Baby Boomer Woes and other Boomer topics discussed during Mediations

On Behalf of | Jul 29, 2014 | Mediation |

I thought I was invincible when I was younger. Not now. My aches and pains are adding up. I am a Baby Boomer but the baby part is getting pretty stale. So I have decided to share my aging concerns with other Baby Boomers I meet in my mediation practice. As all mediators know, sometimes you have to talk off the point to 1) relax the tensions, 2) lighten up the mood, 3) attempt to bond with the parties, 4) say something while you try to figure out how to move the mediation ball. So if I have a Boomer in my mediation, I bring up the aging aches and pains topic during one of those off-the-point moments.

Case in point. I brought up the aches and pains topic with a mediation participant we will call Henry. Once I broached the topic with a simple throw down comment about my TMJ, Henry was quick to respond. Henry said “I have shin splints from running. I never used to get them.”

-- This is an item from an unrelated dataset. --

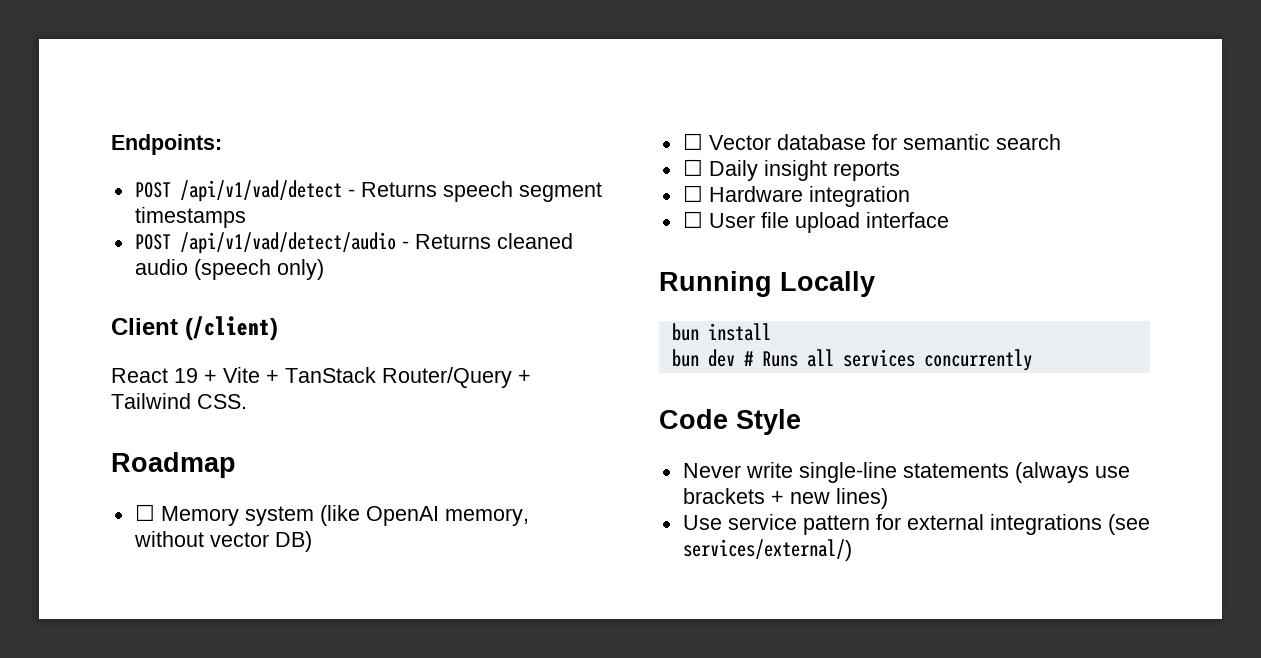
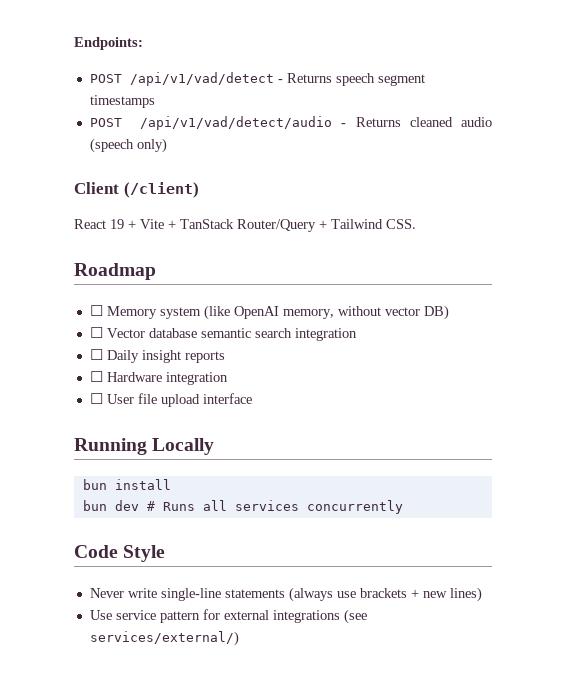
- ☐ Vector database for semantic search
+ ☐ Vector database semantic search integration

We quickly determined that we have tennis elbow although neither one of us plays tennis or any other type of repetitive sport. I didn’t mention a possible repetitious arm movement connected with drinking beer. Rather I think my aggressive weeding in my garden was the culprit. Henry was equally perplexed about his tennis elbow although he had a sure fire remedy that involved freezing water in Dixie cups then placing those little circles of ice on the aching spot. Sounded like too much trouble to me. What’s wrong with a simple ice cube but Henry is a precise type of person.

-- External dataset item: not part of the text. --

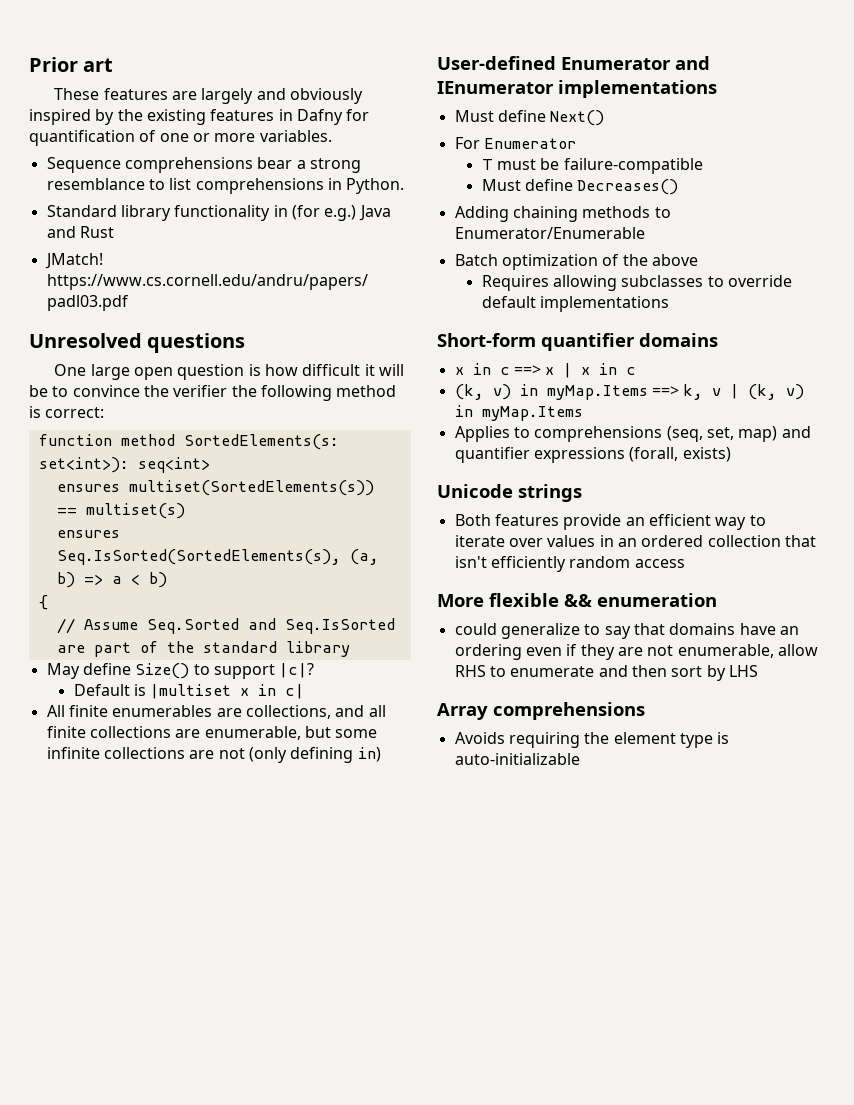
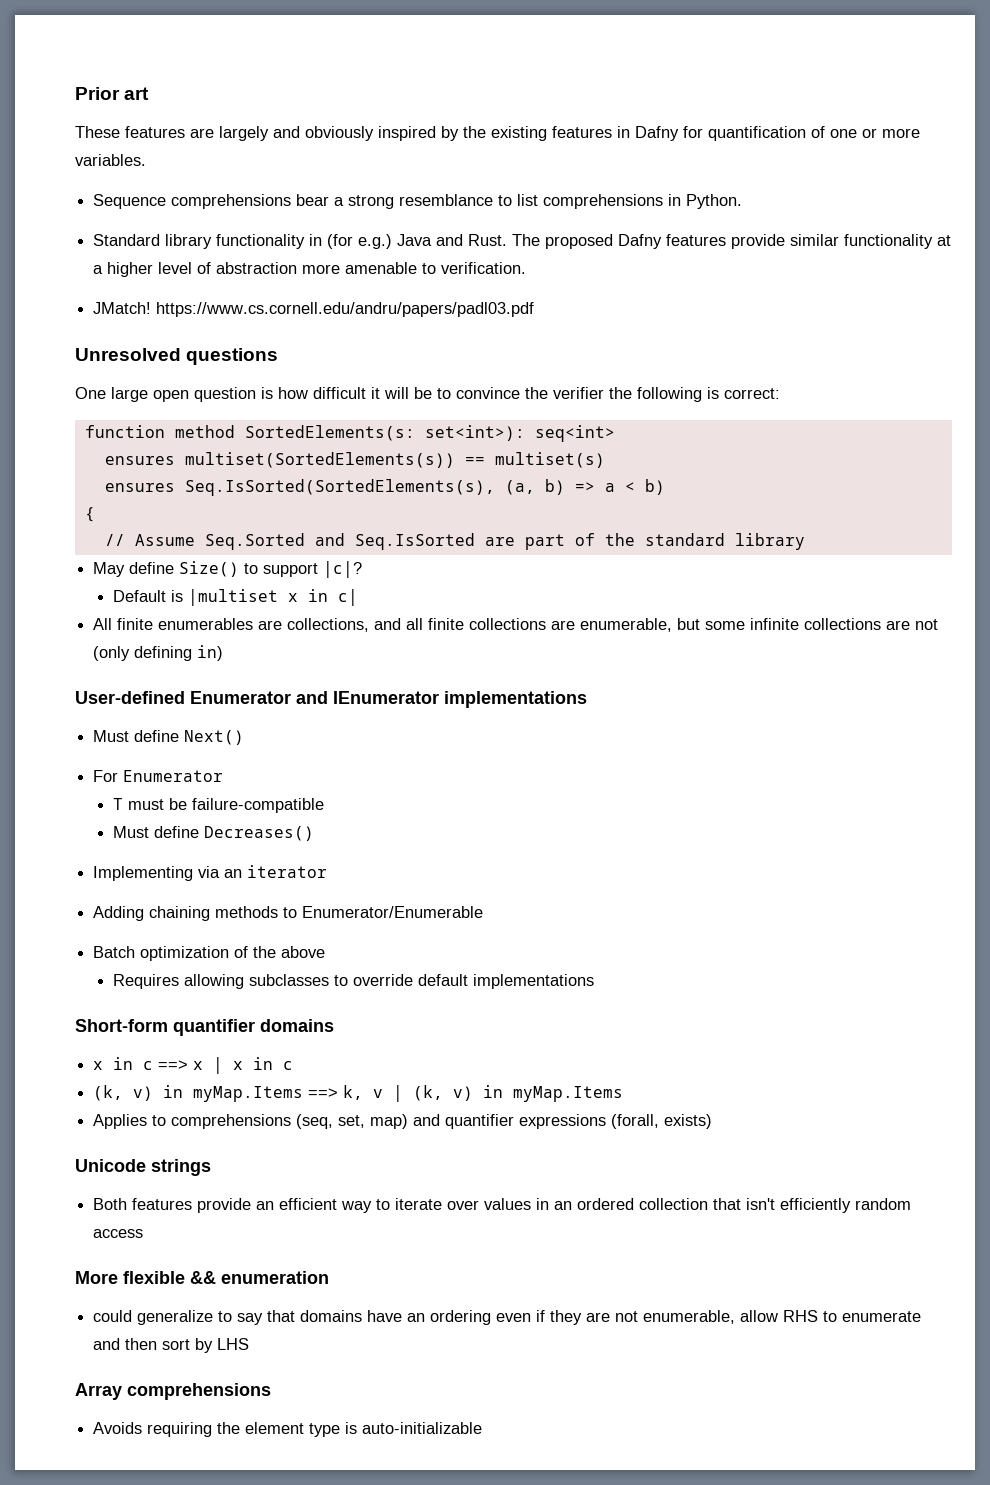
- Standard library functionality in (for e.g.) Java and Rust
+ Standard library functionality in (for e.g.) Java and Rust. The proposed Dafny features provide similar functionality at a higher level of abstraction more amenable to verification.
- One large open question is how difficult it will be to convince the verifier the following method is correct:
+ One large open question is how difficult it will be to convince the verifier the following is correct:
+ Implementing via an iterator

Henry and I tied each other with our equally bad necks. My knee was worse than his but he trumped me with his foot surgery. I rallied back with TMJ and a $650 mouth guard winning the injury round. Henry was gracious about my injury win but closed the conversation with a tale about his friend Sam. Henry said his friend Sam went to bed fine one night but woke up the next morning with a broken leg. And he sleeps alone! I couldn’t top that one. So we ended the aches and pains conversation with a tie.

Another popular topic with Boomers, is the Millennials. Another mediation participant, we shall call her Cathy, recently complained of her issues with employing the Millennials. “Millennials have no drive,” she said. “All they do is stick their nose in their phones.” “Another Boomer, Wade jumped in and said the only way he can get his kids to come to the dinner table is to text them.” “If you call them they won’t come,” he said. “However, the minute I text them, those kids head for the dinner table.”

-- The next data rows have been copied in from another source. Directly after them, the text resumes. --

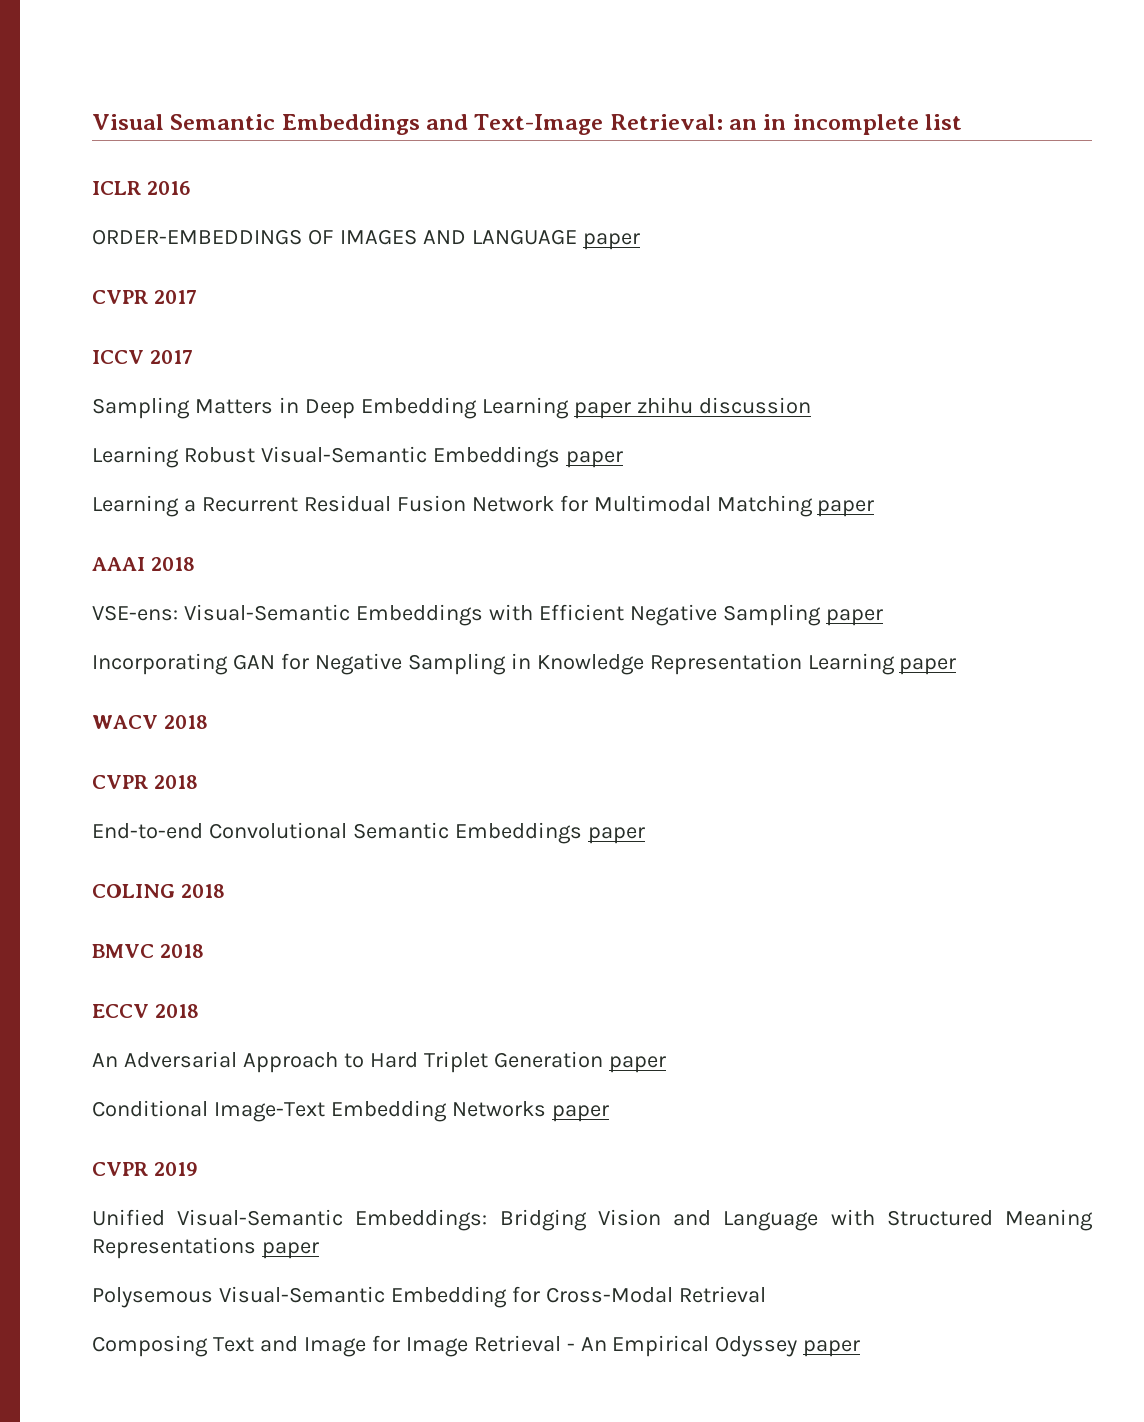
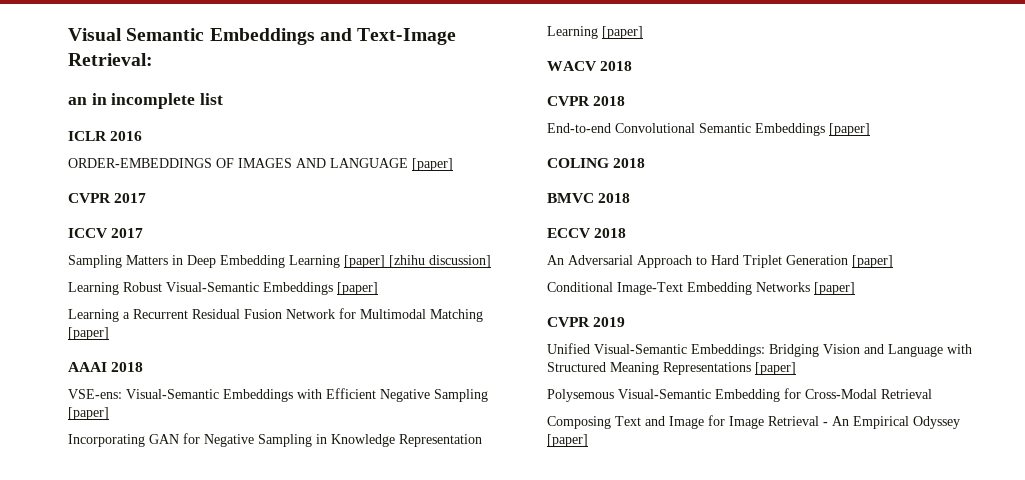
- Visual Semantic Embeddings and Text-Image Retrieval: an in incomplete list
+ Visual Semantic Embeddings and Text-Image Retrieval:
+ an in incomplete list
- ORDER-EMBEDDINGS OF IMAGES AND LANGUAGE paper
+ ORDER-EMBEDDINGS OF IMAGES AND LANGUAGE [paper]
- Sampling Matters in Deep Embedding Learning paper zhihu discussion
+ Sampling Matters in Deep Embedding Learning [paper] [zhihu discussion]
- Learning Robust Visual-Semantic Embeddings paper
+ Learning Robust Visual-Semantic Embeddings [paper]
- Learning a Recurrent Residual Fusion Network for Multimodal Matching paper
+ Learning a Recurrent Residual Fusion Network for Multimodal Matching [paper]
- VSE-ens: Visual-Semantic Embeddings with Efficient Negative Sampling paper
+ VSE-ens: Visual-Semantic Embeddings with Efficient Negative Sampling [paper]
- Incorporating GAN for Negative Sampling in Knowledge Representation Learning paper
+ Incorporating GAN for Negative Sampling in Knowledge Representation Learning [paper]
- End-to-end Convolutional Semantic Embeddings paper
+ End-to-end Convolutional Semantic Embeddings [paper]
- An Adversarial Approach to Hard Triplet Generation paper
+ An Adversarial Approach to Hard Triplet Generation [paper]
- Conditional Image-Text Embedding Networks paper
+ Conditional Image-Text Embedding Networks [paper]
- Unified Visual-Semantic Embeddings: Bridging Vision and Language with Structured Meaning Representations paper
+ Unified Visual-Semantic Embeddings: Bridging Vision and Language with Structured Meaning Representations [paper]
- Composing Text and Image for Image Retrieval - An Empirical Odyssey paper
+ Composing Text and Image for Image Retrieval - An Empirical Odyssey [paper]

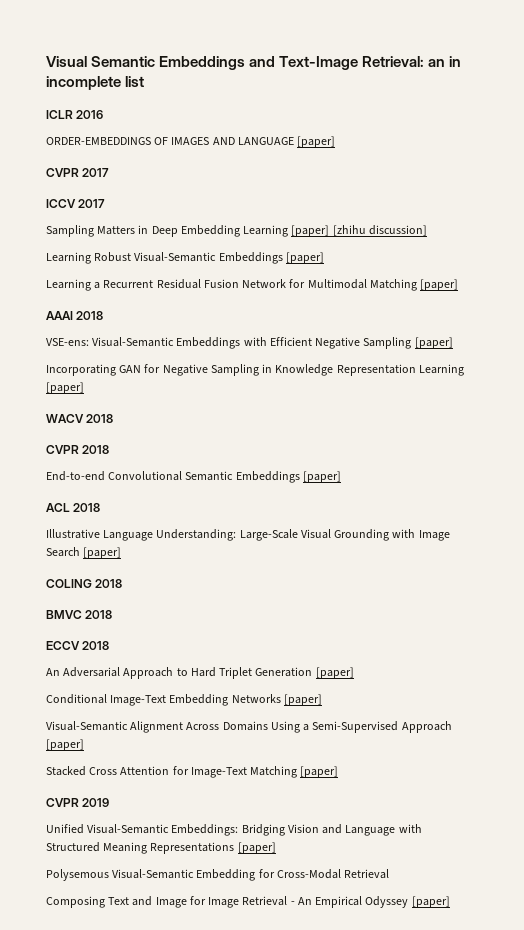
- Visual Semantic Embeddings and Text-Image Retrieval:
- an in incomplete list
+ Visual Semantic Embeddings and Text-Image Retrieval: an in incomplete list
+ ACL 2018
+ Illustrative Language Understanding: Large-Scale Visual Grounding with Image Search [paper]
+ Visual-Semantic Alignment Across Domains Using a Semi-Supervised Approach [paper]
+ Stacked Cross Attention for Image-Text Matching [paper]

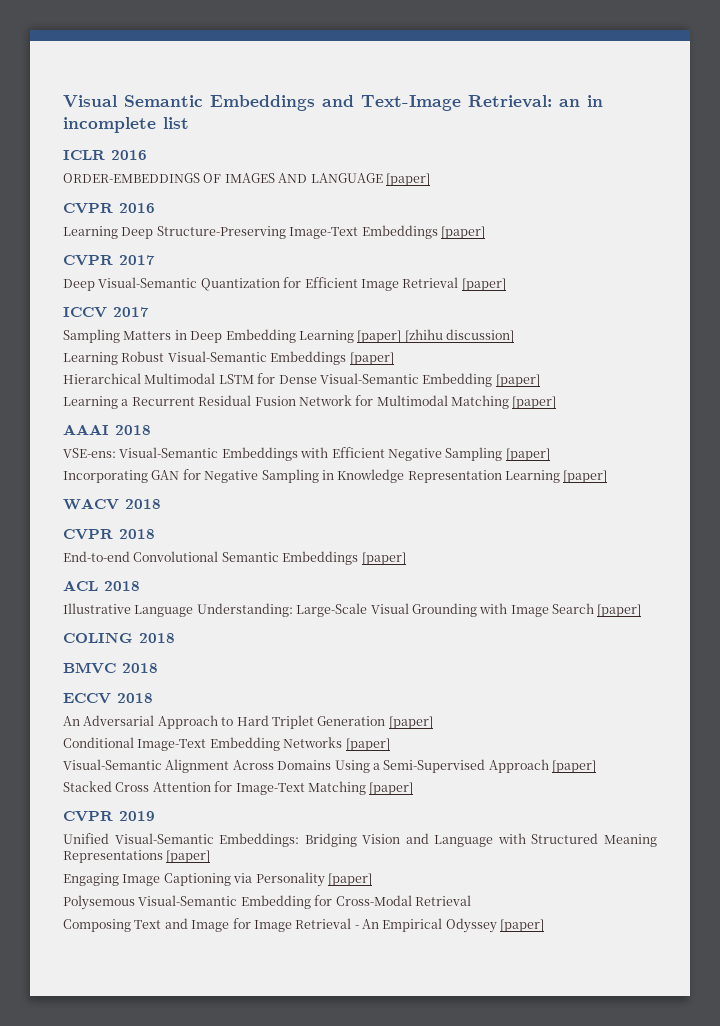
+ CVPR 2016
+ Learning Deep Structure-Preserving Image-Text Embeddings [paper]
  CVPR 2017
+ Deep Visual-Semantic Quantization for Efficient Image Retrieval [paper]
+ Hierarchical Multimodal LSTM for Dense Visual-Semantic Embedding [paper]
+ Engaging Image Captioning via Personality [paper]

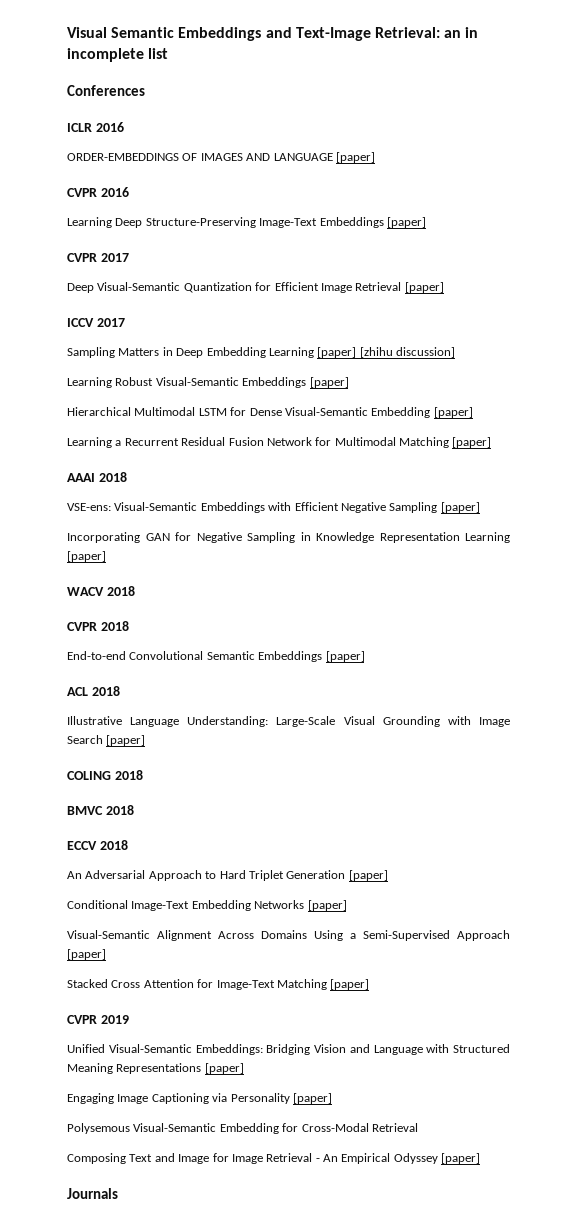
+ Conferences
+ Journals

We all reminded ourselves that when we were in our twenties our parents were saying the same but different things about us. They would complain about our music, our crazy clothes, and how we mistakenly thought we could save the world. Equally misguided but oh so different from the Millennials. Maybe, we agreed, the difference is the technology. Cathy commented that “we didn’t have iPhones to distract us.” “Yeah” said Wade, “and the world was a lot safer.” Wade remarked “we could run the streets, kids can’t do that today, and to say that they aren’t street smart is the understatement of the year.”

“Now the problem with texting,” said Cathy, “is that the Millennials use it too much.” “They don’t know how to talk. They don’t have social skills like we did.” Oops, now we were acting like the older generation we didn’t like when we were their age. “Isn’t being stuck in your ways a sign of getting old,” suggested Wade. Ok, well maybe. And I admit I don’t know who any of the bands that are nominated for a Grammy.

So my next assignment will be to open the conversation door with Generation X and see what they think of the Millennials. I am not going to ask them what they think of the Boomers.